--- About this exercise ---
Would you repeat exactly the part of the listing below that runs from the line containing "[259,134,307,146] Server -> (289, 216) none" down to the line containing "[89,196,338,209] // sudo", inclusive, and nothing else?

--- Data for analysis ---
# # #

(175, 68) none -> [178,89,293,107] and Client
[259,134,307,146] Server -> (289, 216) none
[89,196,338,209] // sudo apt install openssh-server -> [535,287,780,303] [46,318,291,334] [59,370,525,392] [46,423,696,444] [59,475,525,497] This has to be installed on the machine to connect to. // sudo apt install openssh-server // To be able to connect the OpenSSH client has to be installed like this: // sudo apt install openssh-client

# # #

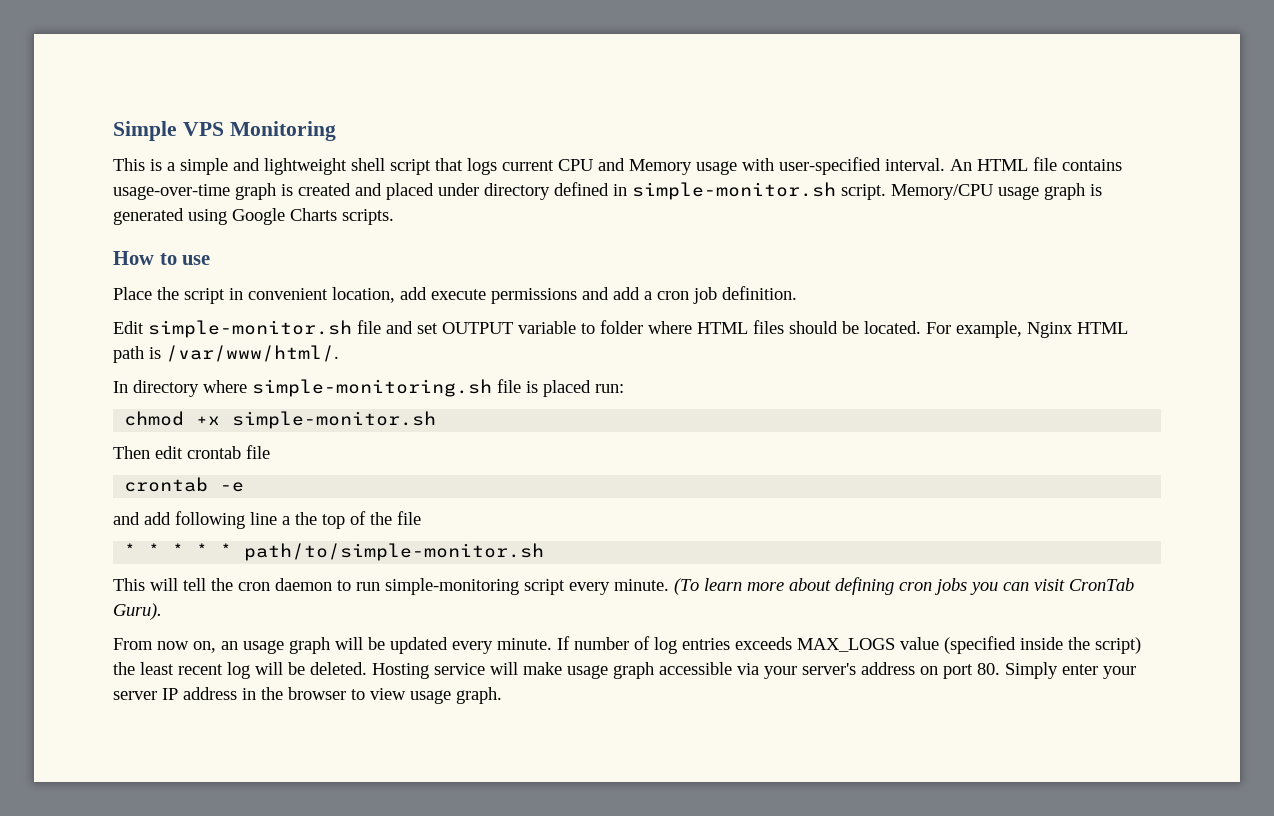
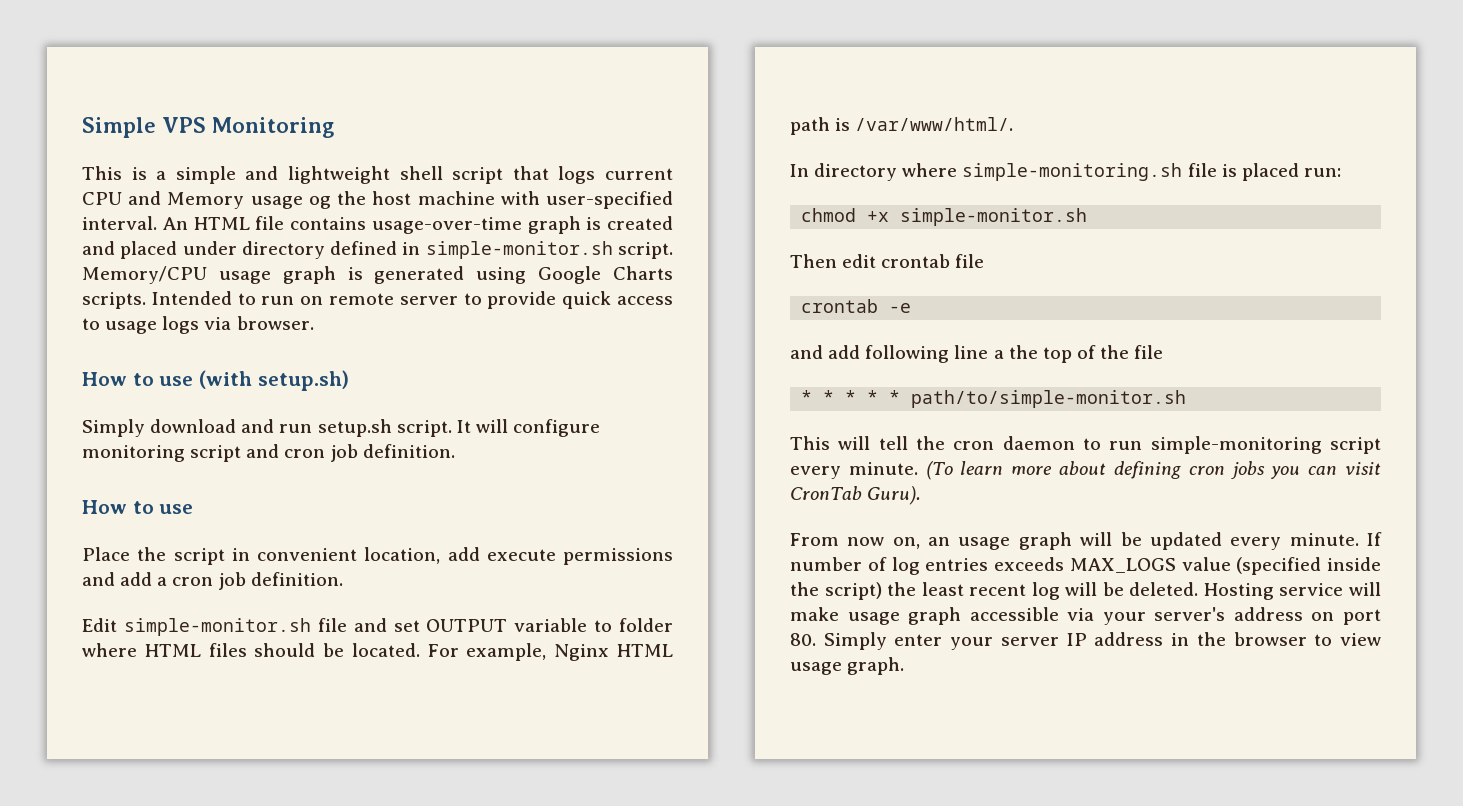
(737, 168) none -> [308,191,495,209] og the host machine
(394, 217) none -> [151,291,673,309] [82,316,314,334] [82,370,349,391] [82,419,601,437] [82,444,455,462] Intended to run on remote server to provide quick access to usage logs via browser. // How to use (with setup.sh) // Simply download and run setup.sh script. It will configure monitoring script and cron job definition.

# # #

--- Written answer ---
[259,134,307,146] Server -> (289, 216) none
[89,196,338,209] // sudo apt install openssh-server -> [535,287,780,303] [46,318,291,334] [59,370,525,392] [46,423,696,444] [59,475,525,497] This has to be installed on the machine to connect to. // sudo apt install openssh-server // To be able to connect the OpenSSH client has to be installed like this: // sudo apt install openssh-client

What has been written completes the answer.